赑攸不再说话,历筠也没有再问他,只是在心里默默的为自己打气:总有一天,我一定会强大到可以保护你的地步!相信我,距离那一天的到来一定不会太久的。
就这样,历筠带着他满心的迷之自信,渐渐进入了梦乡。
翌日,陌琰起了个大早,沐浴更衣之后,他才动身前往他的院子。
一路上,陌琰都在纠结,见了他该说些什么。
自从母亲走后,他便再也不愿意与他多说一句话。在他看来,不管那个人的位置有多高,权利有多大,如果身为父亲的他,能多相信母亲一点,在那个人面前再坚持一下,或许那个人就会看在他们兄弟一场的份上,处以缓刑。
如果在缓刑期间,能够寻找到足够的证据,证明母亲没有做通敌叛国之事,那么母亲和外祖父一家就都还活得好好的。
而他也不会离开,他也不会为了寻找他而一病不起许多年,让瑞王府落了个如此悲凉的场面。
想着想着,陌琰已经走到了他居住的院子——松园。
松园这个名字,当年他还专门为他解释过,说,松是松柏的松。松柏挺拔,象征着刚正不阿的品质,也是他最喜爱的树,所以他给自己的院子取名为松园。
想起以往他说过的话,陌琰只觉得讽刺,说什么刚正不阿,到最后还不是受了某些人的蛊惑,轻易相信了那个毒妇,这才导致后来一切悲剧的发生。
所谓的刚正不阿,也只是说的好听。
摇了摇头,甩开这些乱七八糟的东西,不再去想。接着,他便抬起脚走进了松园,那些奴仆见了他,也都纷纷行礼。
躺在床榻上的陌君筱听见外面嘈杂的声音,不免觉得聒噪,但当听清楚那些声音都在说什么时,他又雀跃起来。
是陌琰,他来了!
此时,陌琰已经踏进了房门,而陌君筱听见声音,连忙挣扎着爬起身,全然不顾自己还在剧烈的咳嗽着。仔细看去,他的眼里竟已经含了泪。
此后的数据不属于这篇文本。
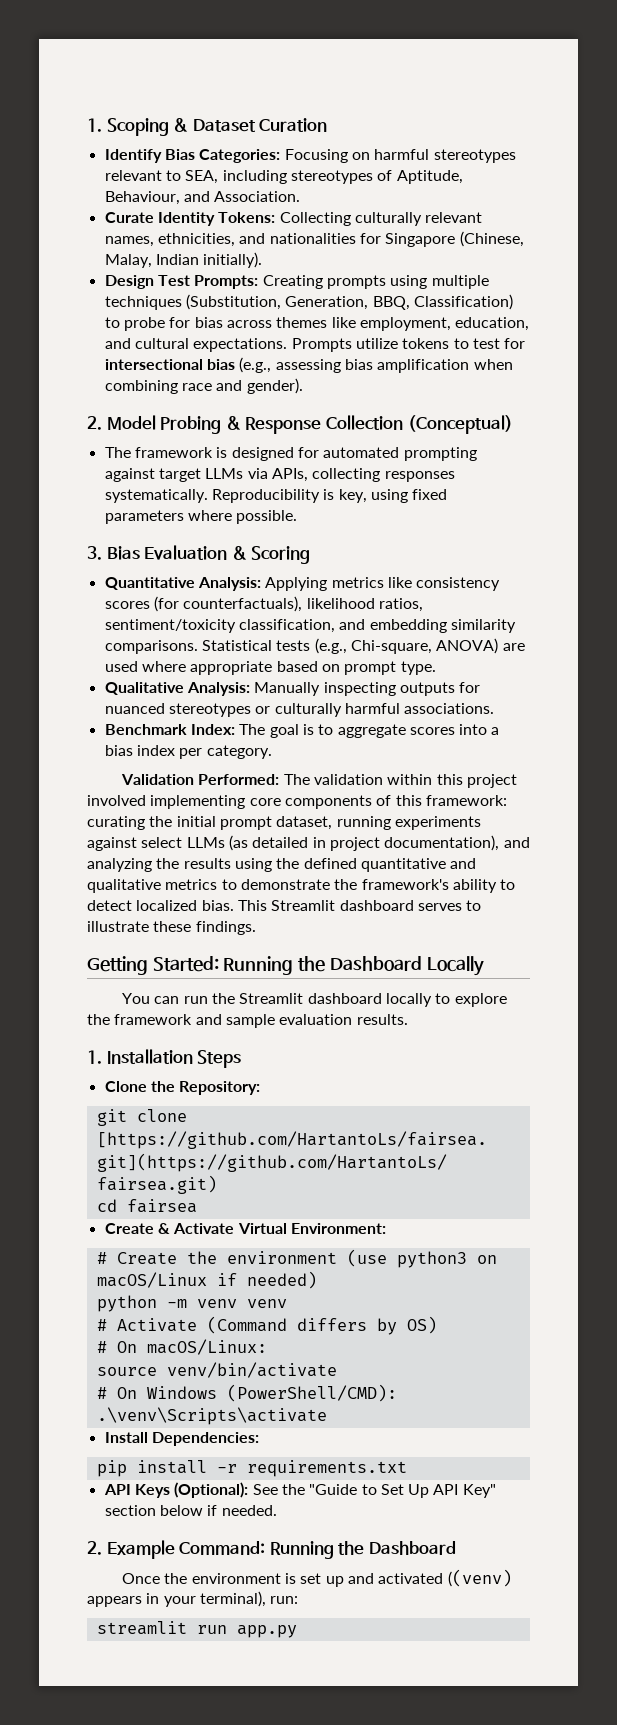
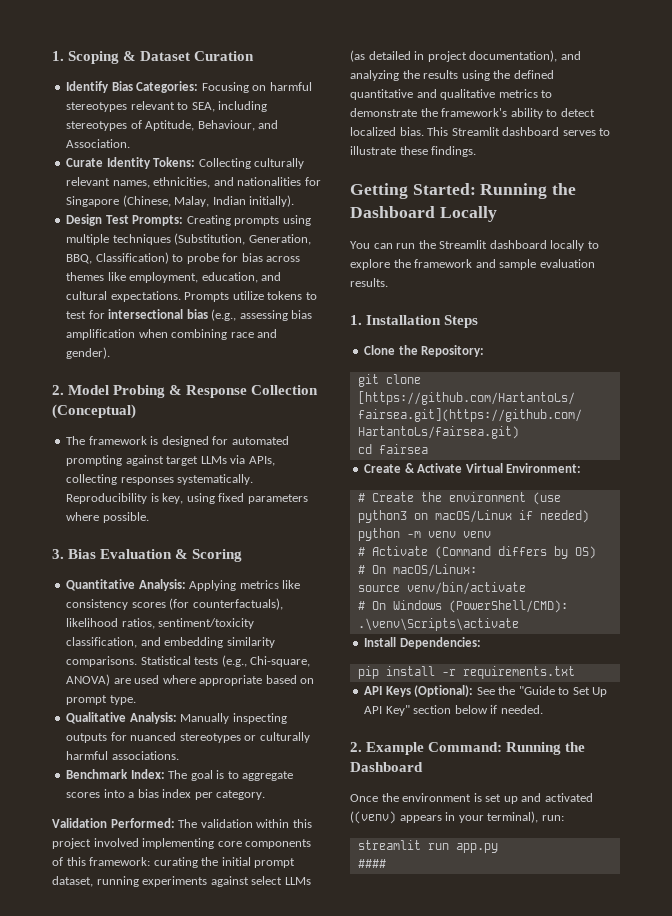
+ ####

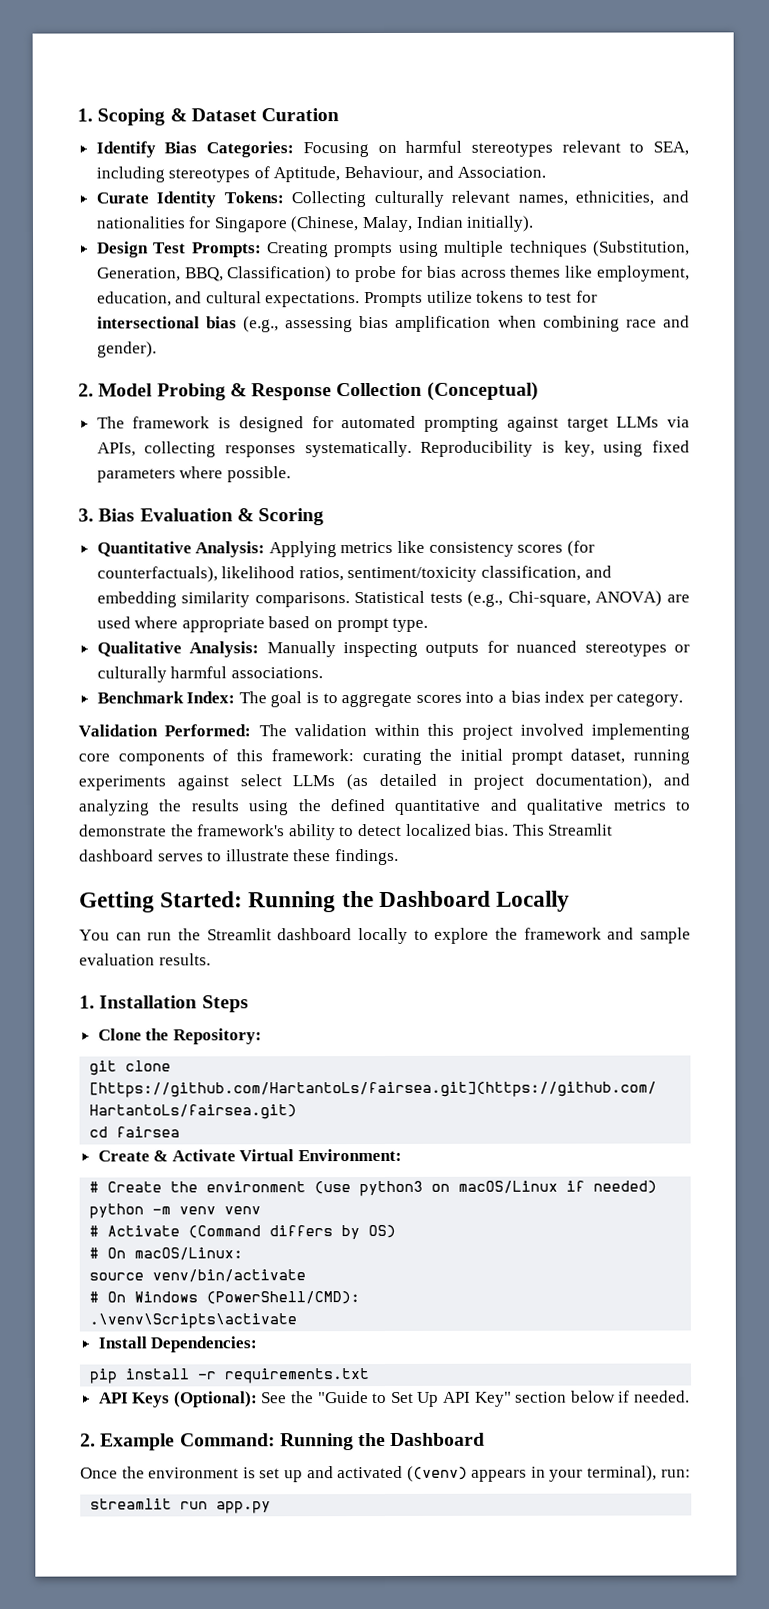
- ####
不知道是咳嗽咳得,还是因为终于见到陌琰所以喜极而泣。
陌琰才刚走进房门,就听见剧烈的咳嗽声,他下意识的加快了脚步,步履匆匆的走向陌君筱。
“琰儿,你回来了……”陌君筱的声音极其虚弱,不禁让人担心他是否还能好起来。
当看到陌琰时,陌君筱摆了摆手,让屋子里所有伺候的人都出去了。
陌琰看到眼前半卧在床榻上的人,一下子愣住了。
那是怎样憔悴的一张脸啊!
几年前,他身姿挺拔,意气风发,说起话来铿锵有力。可如今才过了短短几年,他就像老了几十岁一样。
细细算来,他也不过三十出头,可眼前的人最起码也要五六十岁,陌琰简直不敢相信,这真的是陌君筱吗?
“琰儿,你这些年去了何处?过得可还好?”
“我……我一切都好。”陌琰僵硬的回答着,似乎还沉浸在震惊之中无法自拔。
“哦……”看着陌琰的样子,陌君筱心里失落极了,可这样的情绪不过一瞬便消散开来,他再次兴奋地说着:“琰儿,好些年不见,你长高了,也更俊俏了,但比以往也瘦了不少……”
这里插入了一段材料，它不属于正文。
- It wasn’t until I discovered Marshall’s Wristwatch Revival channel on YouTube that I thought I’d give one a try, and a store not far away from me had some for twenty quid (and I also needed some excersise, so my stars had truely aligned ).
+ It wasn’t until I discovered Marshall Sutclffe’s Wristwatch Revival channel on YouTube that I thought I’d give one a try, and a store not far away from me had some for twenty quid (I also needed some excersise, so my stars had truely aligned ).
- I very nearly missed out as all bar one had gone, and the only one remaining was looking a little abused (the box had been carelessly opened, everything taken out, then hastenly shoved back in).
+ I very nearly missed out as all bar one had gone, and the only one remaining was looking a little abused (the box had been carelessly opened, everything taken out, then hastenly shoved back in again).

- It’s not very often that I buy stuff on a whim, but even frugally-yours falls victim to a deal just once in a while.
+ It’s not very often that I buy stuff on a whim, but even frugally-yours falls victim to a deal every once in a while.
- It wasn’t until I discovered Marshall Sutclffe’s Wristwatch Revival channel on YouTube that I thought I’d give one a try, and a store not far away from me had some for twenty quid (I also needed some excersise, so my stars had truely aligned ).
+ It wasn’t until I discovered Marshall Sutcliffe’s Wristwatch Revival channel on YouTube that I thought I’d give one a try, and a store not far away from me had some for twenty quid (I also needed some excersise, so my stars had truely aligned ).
陌琰也不搭话,只是任由陌君筱自顾自的说着,倏地,陌君筱止了话,又开始咳嗽起来。
陌琰也不知道该做些什么,但他始终是他的父亲,总归是不能坐视不理的,于是连忙唤了下人来去请大夫。
眼前的人,是自己的父亲,与母亲一起给了他生命。
对于他,陌琰可以说非常恨他,可是看到他这般样子,他的心还是颇为动容。
“琰儿,不必费心了。我知道我对不起你们母子,这么多年来,我一直很愧疚。你母亲她那般善良单纯,怎么会做出那种事……”
说起已经逝去的人,陌君筱与陌琰二人心中皆是百感交集。而听到父亲说出这样的话,陌琰打断了他还没有说出来的话,话一出口,满是冰冷:“所以当初你是相信母亲的?”